A trend toward deeper stromal involvement was noted as dystrophy cases were arranged according to their duration of pathology. The depth of corneal opacities as noted preoperatively using anterior segment optical coherence tomography (AS-OCT) (ZEISS Visante OCT Model 1000; Carl Zeiss Meditec, Dublin, California, USA) was 180, 140, and 100 μm in the right eye and 160, 136, and 110 μm in the left eye in cases 21, 19, and 13, respectively. The pachymetry was 651, 663 and 661 μm in the right eye and 660, 670, and 652 μm in the left eye, respectively, in cases 21, 19, and 13, respectively.

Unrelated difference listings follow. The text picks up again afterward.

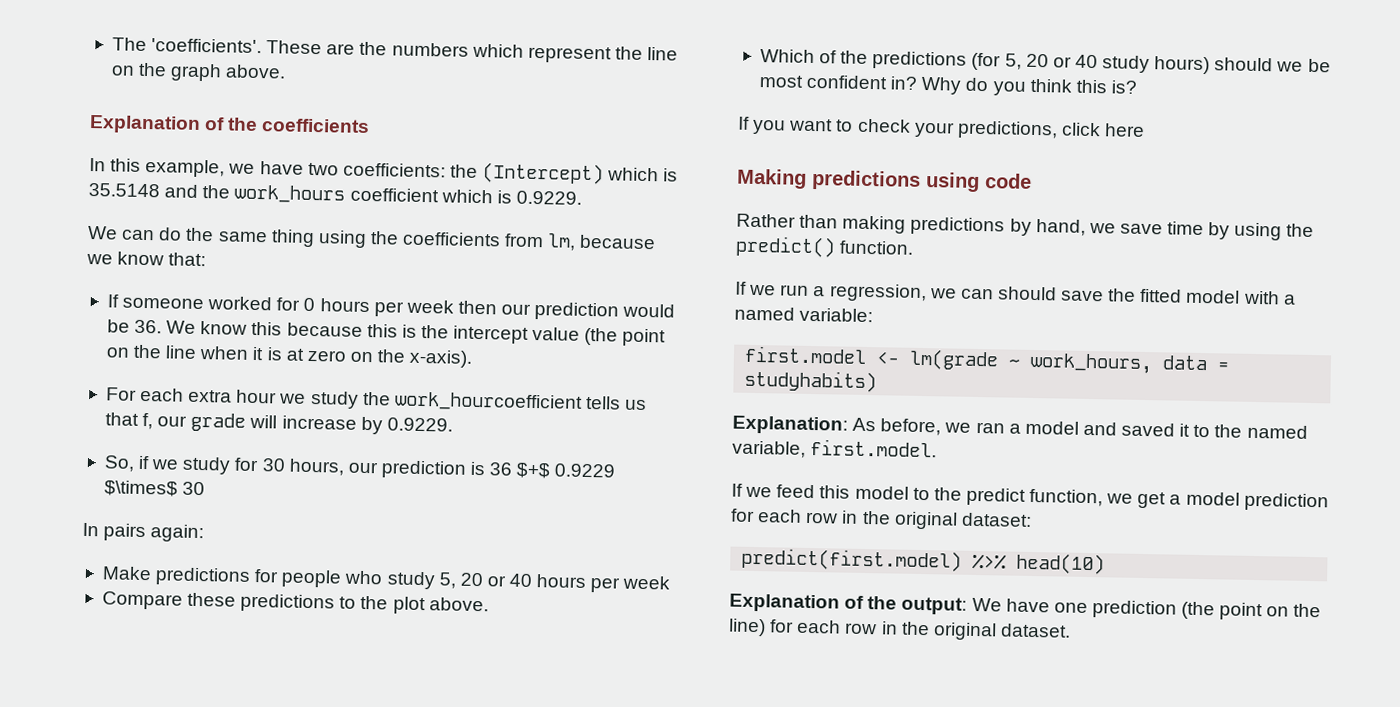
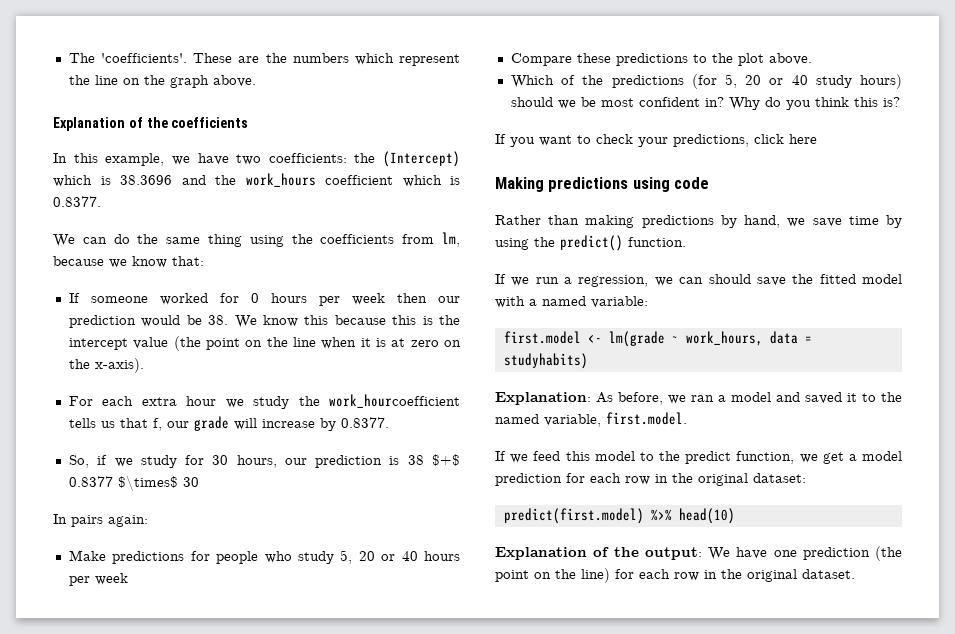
- In this example, we have two coefficients: the (Intercept) which is 35.5148 and the work_hours coefficient which is 0.9229.
+ In this example, we have two coefficients: the (Intercept) which is 38.3696 and the work_hours coefficient which is 0.8377.
- If someone worked for 0 hours per week then our prediction would be 36. We know this because this is the intercept value (the point on the line when it is at zero on the x-axis).
+ If someone worked for 0 hours per week then our prediction would be 38. We know this because this is the intercept value (the point on the line when it is at zero on the x-axis).
- For each extra hour we study the work_hourcoefficient tells us that f, our grade will increase by 0.9229.
+ For each extra hour we study the work_hourcoefficient tells us that f, our grade will increase by 0.8377.
- So, if we study for 30 hours, our prediction is 36 $+$ 0.9229 $\times$ 30
+ So, if we study for 30 hours, our prediction is 38 $+$ 0.8377 $\times$ 30

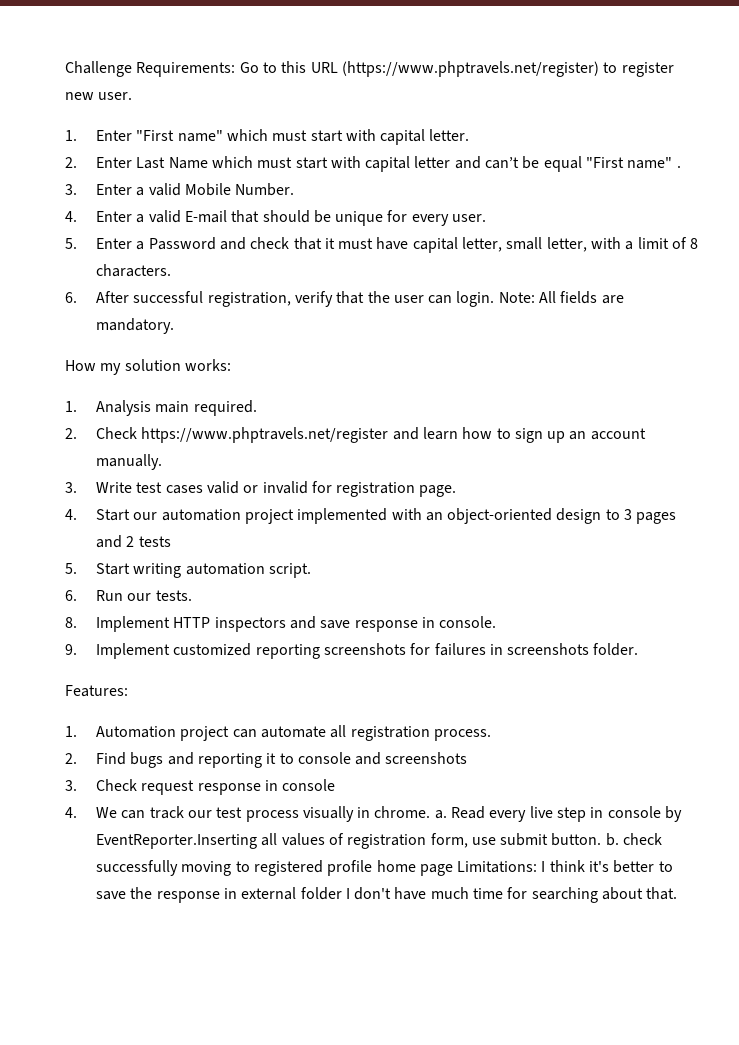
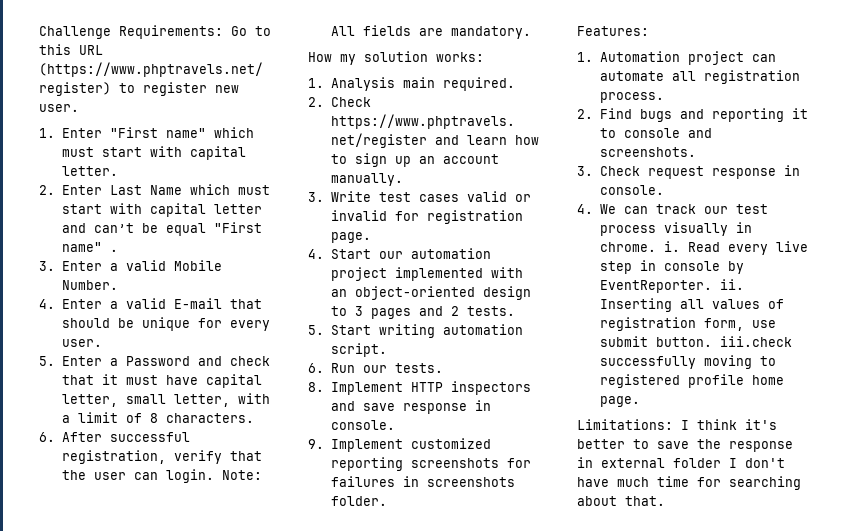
- 4. Start our automation project implemented with an object-oriented design to 3 pages and 2 tests
+ 4. Start our automation project implemented with an object-oriented design to 3 pages and 2 tests.
- 2. Find bugs and reporting it to console and screenshots
+ 2. Find bugs and reporting it to console and screenshots.
- 3. Check request response in console
+ 3. Check request response in console.
- 4. We can track our test process visually in chrome. a.
+ 4. We can track our test process visually in chrome. i.
- Read every live step in console by EventReporter.Inserting all values of registration form, use submit button. b. check successfully moving to registered profile home page Limitations: I think it's better to save the response in external folder I don't have much time for searching about that.
+ Read every live step in console by EventReporter. ii. Inserting all values of registration form, use submit button. iii.check successfully moving to registered profile home page.
+ Limitations: I think it's better to save the response in external folder I don't have much time for searching about that.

The corneal button obtained after keratoplasty surgeries were studied for HPE [Figure 6]. Light microscopy of index case (case 19), who was a recurrence of RBCD in his third decade of life, showed thickened epithelium, thickened Bowman's membrane, and abnormal subepithelial collagen with an orange hue. The case presenting in the first decade of life (case 21) showed only mild changes: disruption of Bowman's membrane and abnormal subepithelial collagen with relatively normal stroma. The case presenting in the fourth decade of life (case 13) showed an advanced disease with complete anterior stromal involvement with nodule-like structures in stroma, single layer epithelial lining, and destroyed Bowman's membrane. The abnormal collagen in the subepithelial layer was positive for Masson's trichrome (MT) and periodic acid-Schiff (PAS) stain.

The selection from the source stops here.